L'11 aprile in preghiera per la Pace accogliendo l'invito di Papa Leone
In un tempo segnato da conflitti sempre più diffusi e drammatici, la comunità riminese è chiamata a rispondere con un duplice segno di speranza: la preghiera e l’impegno condiviso per la pace.
Accogliendo l’appello di Papa Leone XIV, rilanciato anche dalla Conferenza Episcopale Italiana, il Vescovo di Rimini, Nicolò Anselmi, invita tutte le comunità cristiane della Diocesi a unirsi in una giornata di preghiera per la pace sabato 11 aprile.
“Il Santo Padre Papa Leone ha chiesto a tutta la Chiesa universale, direi anche a tutti gli uomini e le donne di buona volontà, di unirsi a lui nella preghiera per la pace sabato prossimo”, afferma il Vescovo, che ha rilanciato la proposta anche con un breve video. “E quindi vorrei invitare tutte le persone a vivere un momento di preghiera per il dono della pace, in questo momento così particolare della storia dell’umanità”.

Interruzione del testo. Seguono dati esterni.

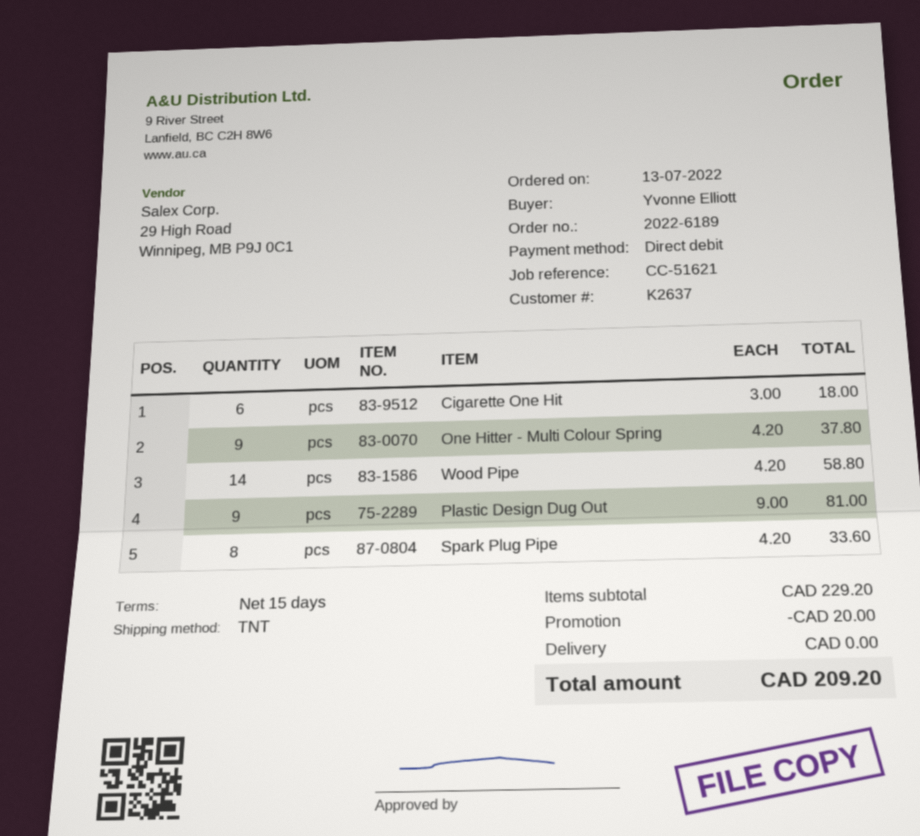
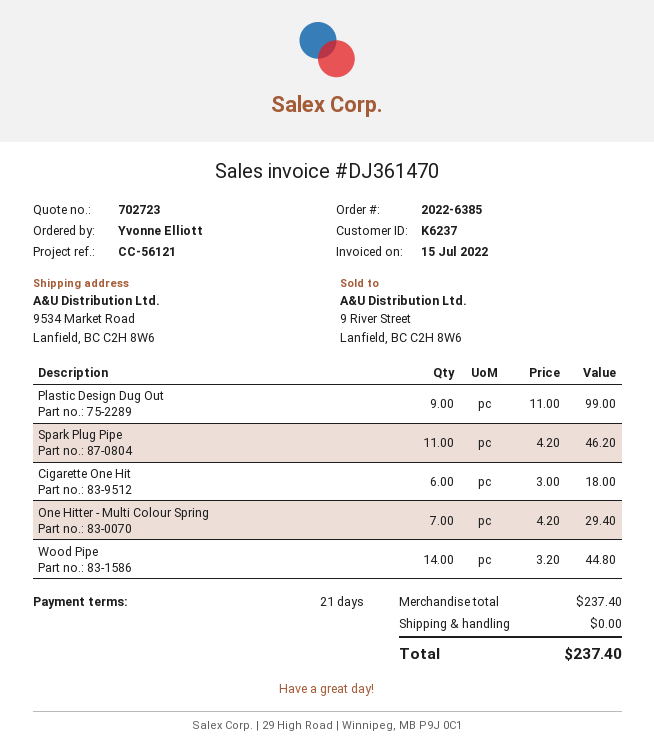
order number: 2022-6189 -> 2022-6385
payment terms: 15 days -> 21 days
customer number: K2637 -> K6237
reference: CC-51621 -> CC-56121
One Hitter - Multi Colour Spring: 9 x 4.20 = 37.80 -> 7 x 4.20 = 29.40
Wood Pipe: 14 x 4.20 = 58.80 -> 14 x 3.20 = 44.80
Plastic Design Dug Out: 9 x 9.00 = 81.00 -> 9 x 11.00 = 99.00
Spark Plug Pipe: 8 x 4.20 = 33.60 -> 11 x 4.20 = 46.20
subtotal: 229.20 -> 237.40
discount: 20.00 -> none
total: 209.20 -> 237.40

L’invito è rivolto a parrocchie, santuari, comunità religiose, associazioni, movimenti ecclesiali e a tutti coloro che desiderano partecipare. La proposta concreta è quella di valorizzare la celebrazione della Messa prefestiva di sabato 11 aprile, preceduta dalla recita del Rosario per la pace e seguita, dove possibile, da un momento di adorazione eucaristica. Un itinerario spirituale che guarda a Maria, Regina della Pace, e a Cristo, presente nell’Eucaristia, riconosciuto come Signore della storia e Re della pace.
Il riferimento evangelico è quello dell’Ottava di Pasqua, quando il Risorto entra nel Cenacolo e saluta i discepoli con le parole “Pace a voi”, lo stesso richiamo indicato dal Papa nel giorno della sua elezione, come dono e responsabilità affidati a tutta l’umanità.
Sabato 11 aprile alle ore 17,30 in Cattedrale il Vescovo presiederà la celebrazione eucaristica nel 90° anniversario della nascita della Venerabile Carla Ronci. La s. Messa sarà preceduta dal S. Rosario per la pace e seguita da un tempo di adorazione.
“Invochiamo insieme, uniti al nostro pastore, il dono della pace di Dio”, conclude il Vescovo Nicolò. Un invito che si fa preghiera corale e gesto condiviso, perché la pace possa diventare realtà nei cuori e nella storia.